At Seed, these questions lay the foundation for the discipline, intellectual honesty, and leadership that every great CEO will need down the road.

Timing & cadence

  • Seed stage: informal but regular. Every 6–8 weeks is ideal. Even if you don’t have a formal board, meet with your lead investors.
  • Series A stage: Every 8 weeks. Duration: 2–3 hours. Executives hired attend the open session.

Purpose of the meeting

  • To answer: Are we doing the right things? Do we have the right people?
  • To review: How are we performing against our plan?
  • To discuss: Is this still the right plan with the right measurable goals?
  • To get: feedback from people you trust.

Important: This is your meeting. You should lead your board the same way you lead your team. Don’t think of this as a sales session to impress investors. You won’t scare experienced board members with bad news — you’ll only hurt your credibility if you hide it.

Style & leadership

  • Lead, don’t just present. Boards evaluate CEOs by what they choose to focus on and how they lead discussions.
  • Radical transparency. Bring the good, the bad, and the ugly. The only way the board can help is if they know the truth. Give trust to get trust.
  • Consistency. Use a repeatable format for updates so trends are easy to follow.

Suggested agenda

1. CEO update (10 minutes max)

  • Highlights & lowlights in your own words.
  • State of the company & market.
  • The 1–2 issues that keep you up at night.
    (If the meeting ended after this section, the board should mostly understand where things stand.)
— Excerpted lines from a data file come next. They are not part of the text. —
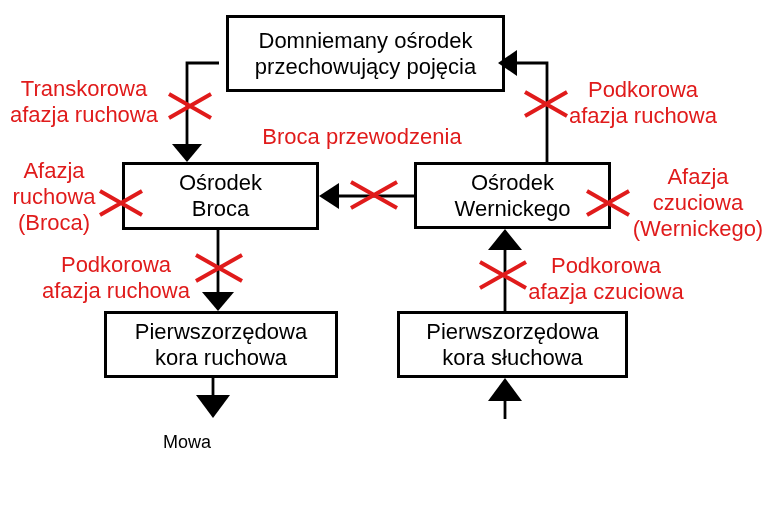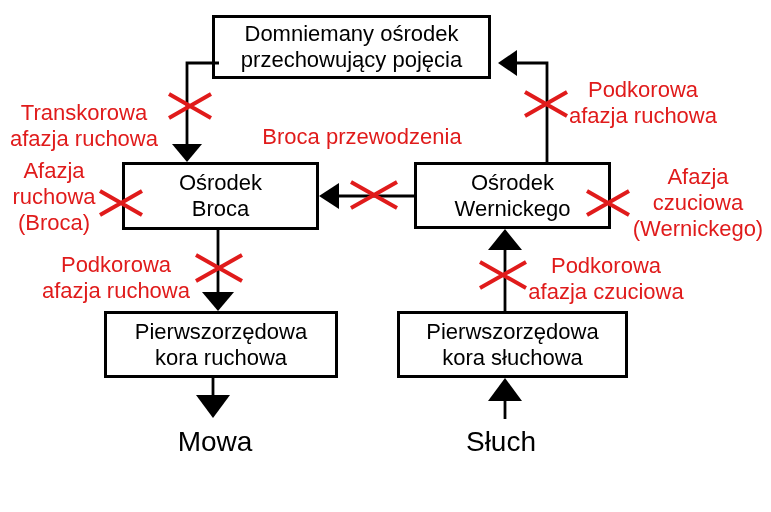"Domniemany ośrodek" #box-concept { height: 64px -> 77px; left: 212px -> 226px }
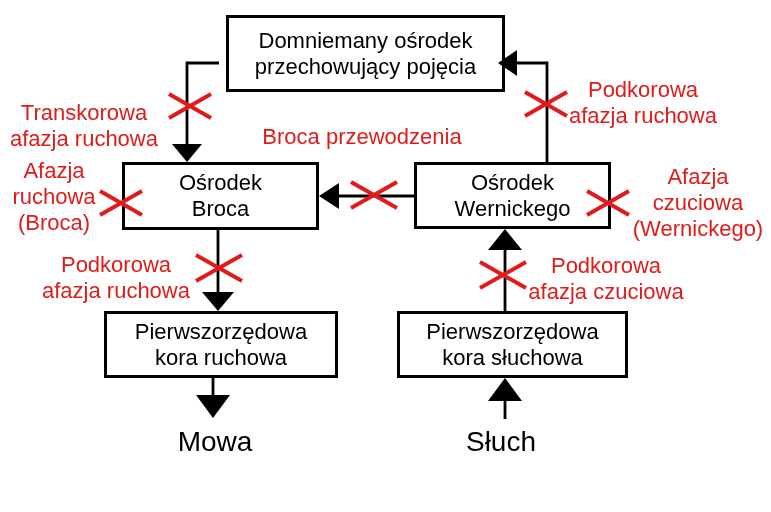"Transkorowa" #label-transcortical-motor { margin-top: 24px -> none }
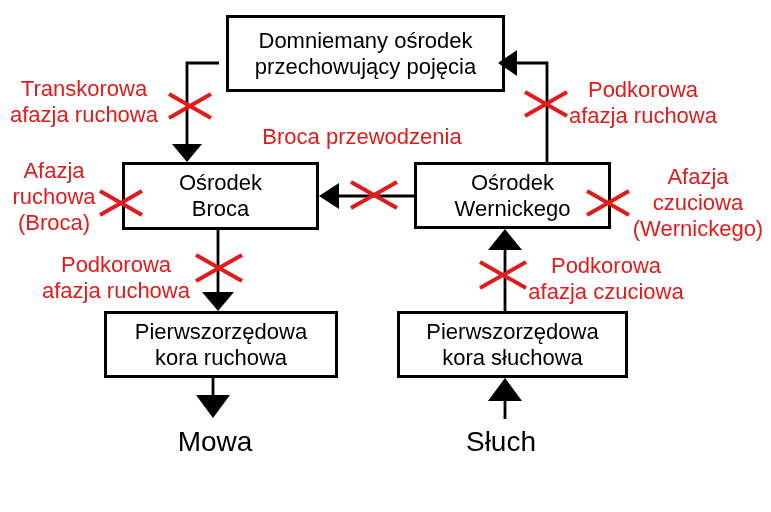"Mowa" .io-label { font-size: 28px -> 18px; text-align: center -> none }
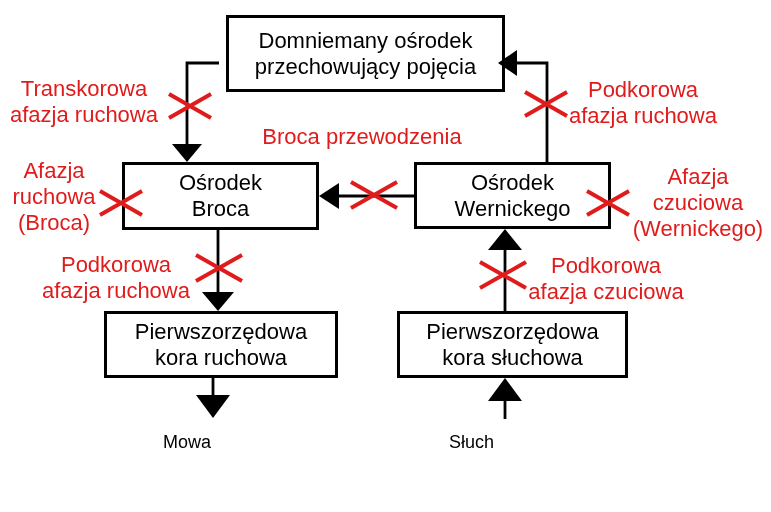"Słuch" div.io-label { html: <div>Słuch</div> -> none }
2. Functional area overviews (1–2 slides each)

  • Team: current org chart, open roles, morale, attrition.
  • Customer discovery: current ICP Hypothesis, number of conversations, with who, key learnings relative to desperation, and first 10 design partners. 
  • Product/engineering: Prototype status or MVP status, clear customer needs, timeline for deliverables.
  • Market: Any key news or relevant data that impacts our strategic thinking: timing of launch, criteria to launch, demand generation, awareness metrics, top of funnel.
  • Priorities: What are the top 3 things we want to accomplish next?
  • Finance: 12-month operating plan, spend vs. budget, bookings.

3. Deep dive on one area
Each meeting, choose one function for deeper discussion. Example: customer discovery conversations, sales pipeline qualification, product roadmap alignment, or recruiting. The CEO leads the plan, reviews metrics, and asks for board feedback.

4. Closed session
Directors only — compensation for new and existing employees, sensitive topics such as fundraising or M&A discussions, and CEO feedback.

Series Seed priorities

  • Find PMF.  It’s the only thing that really matters. 
  • Value Hypothesis. Can we validate our hypothesis for the Desperate Who?
  • Customer discovery: volume of conversations. ICP discipline. Avoid “happy ears.” Distinguish interest from desperation.
  • References: secure 10 early evangelists to make the jump from prototype to true MVP.
  • Finance: disciplined burn management; measurable quarterly targets, even if not perfect. Run as many experiments as possible with the funds we have.

Final thought

Setting an agenda, framing issues honestly, leading the discussion — these are the fundamentals of managing a board. And the earlier you start to refine these skills, the stronger those muscles will be when the boardroom is more complex and the stakes are higher. 

If you treat these sessions as a chance to align, learn, and sharpen your plan, they’ll become an accelerant — not a distraction.